On June 2, 2020, in HH Mark Twain LP v. Acres Capital Servicing LLC,[1] the Supreme Court of the State of New York (the “Court”) denied the defendant’s motion to dismiss the plaintiff’s “clogging” claim, thereby providing a piece of an answer to a cliffhanger from two years ago regarding whether a lender can safely structure a loan that is secured by both a mortgage and an equity pledge without violating a borrower’s equitable right of redemption. Previously, in June 2018, the Court refused to issue a preliminary injunction to prevent the foreclosure sale of the equity interests in HH Cincinnati Textile L.P. and HH KC Mark Twain, L.P. (together, the “Borrowers”).[2] Some saw the June 2018 decision as an answer to the “clogging” question that has long puzzled lenders and practitioners, but as the June 2, 2020 decision makes clear and as discussed in a Clients & Friends Memo from July 27, 2018 entitled Unclogging the Equity of Redemption Without “DRANO”: Recent New York State Decision Sheds Light on Mortgage Loans Additionally Secured by Equity Pledges[3] (the “2018 Memo”), the earlier decision was a narrow one that left the question unanswered for now.
Background
The Borrowers owned and financed redevelopment projects on real property located out of state in Cincinnati and Kansas City.[4] Instead of entering into a mortgage loan secured by real property and entering into a separate mezzanine loan secured by limited partnership interests in the Borrowers, Acres Capital Servicing LLC, as agent for DW Commercial Finance, LLC (the “Lender”) and the Borrowers entered into a single loan secured by both forms of collateral.[5] Ultimately, the Borrowers failed to repay the loan, and the Lender sought to conduct a UCC foreclosure sale of the limited partnership interests in the Borrowers.[6] The Borrowers then filed a suit claiming, among other things, that by conducting a UCC foreclosure sale of the limited partnership interests, the Lender unlawfully “clogged” the Borrowers’ equity of redemption.[7] The Court, in June 2018, did not decide on the merits of the “clogging” claim, but instead ruled against Borrowers’ motion for a preliminary injunction because the Borrowers failed to show that they would suffer irreparable harm without the preliminary injunction.[8] Shortly thereafter, the Lender completed the UCC foreclosure sale, and acquired control of the properties.[9]

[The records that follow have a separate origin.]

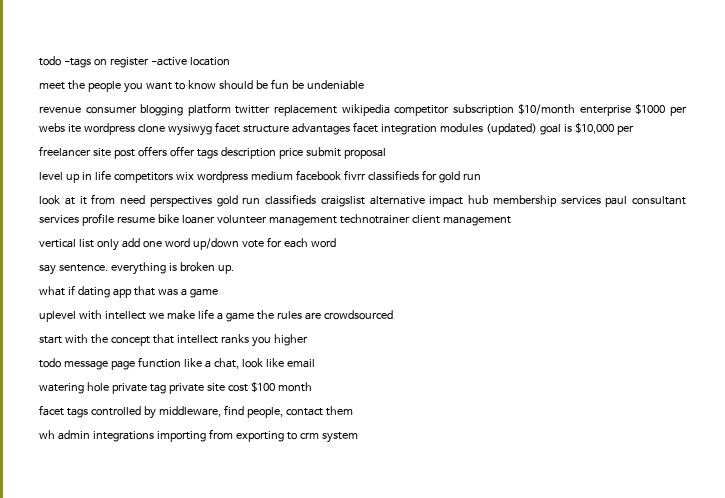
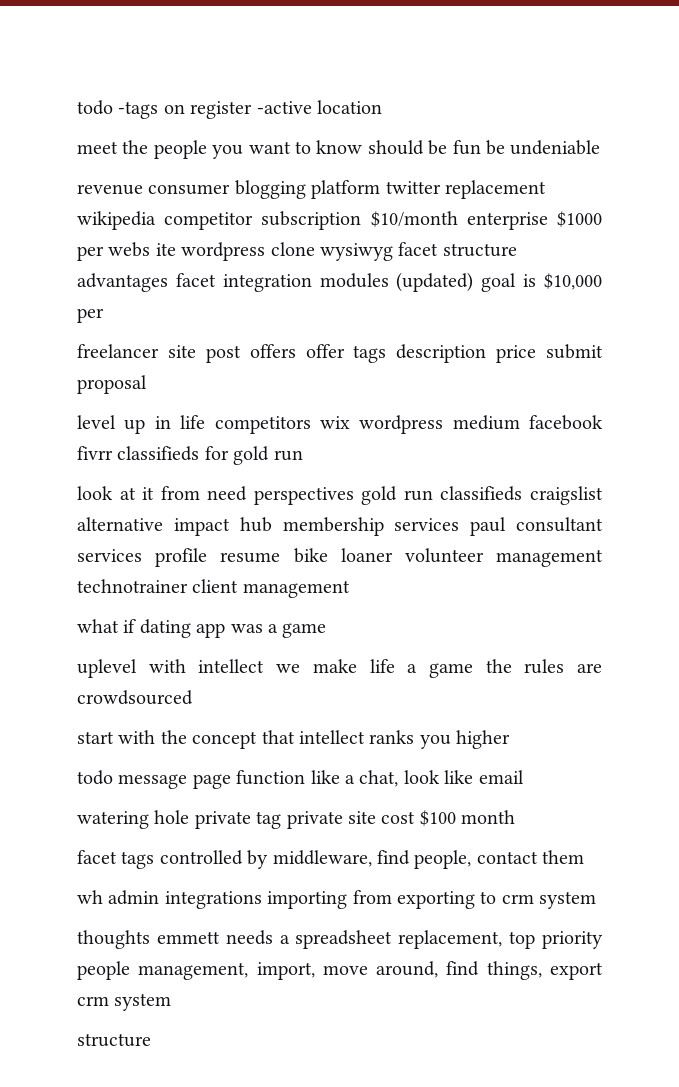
- vertical list only add one word up/down vote for each word
- say sentence. everything is broken up.
- what if dating app that was a game
+ what if dating app was a game
+ thoughts emmett needs a spreadsheet replacement, top priority people management, import, move around, find things, export crm system
+ structure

As one might expect, that was not the end of the story.
One of the Borrowers, along with Andrew Greenbaum and Steven Michael, the principals of Hudson Holdings, LLC (the “Guarantors”), brought a complaint alleging, among other things, “that in conducting the sale of the collateral securing the loan, the [Lender] acted in a commercially unreasonable manner” and “that [the Lender’s] purported right to sell certain security interests under the contracts at issue also vitiated [the Borrower’s] right to equitable redemption in violation of longstanding New York public policy.”[10]
Mezzanine Financing
In typical commercial real estate finance, a borrower grants a mortgage on its real property as the principal collateral which secures its obligation to repay a loan.[11] A mortgage is a security interest in real property that is owned by a borrower (the mortgagor) and granted to a lender (the mortgagee) as assurance for the payment of the debt between them.[12] In the event the mortgagor defaults on the payment of the debt underlying the mortgage, the mortgagee has the right of foreclosure —the right to take possession and ownership of the real property in order to satisfy the debt.[13]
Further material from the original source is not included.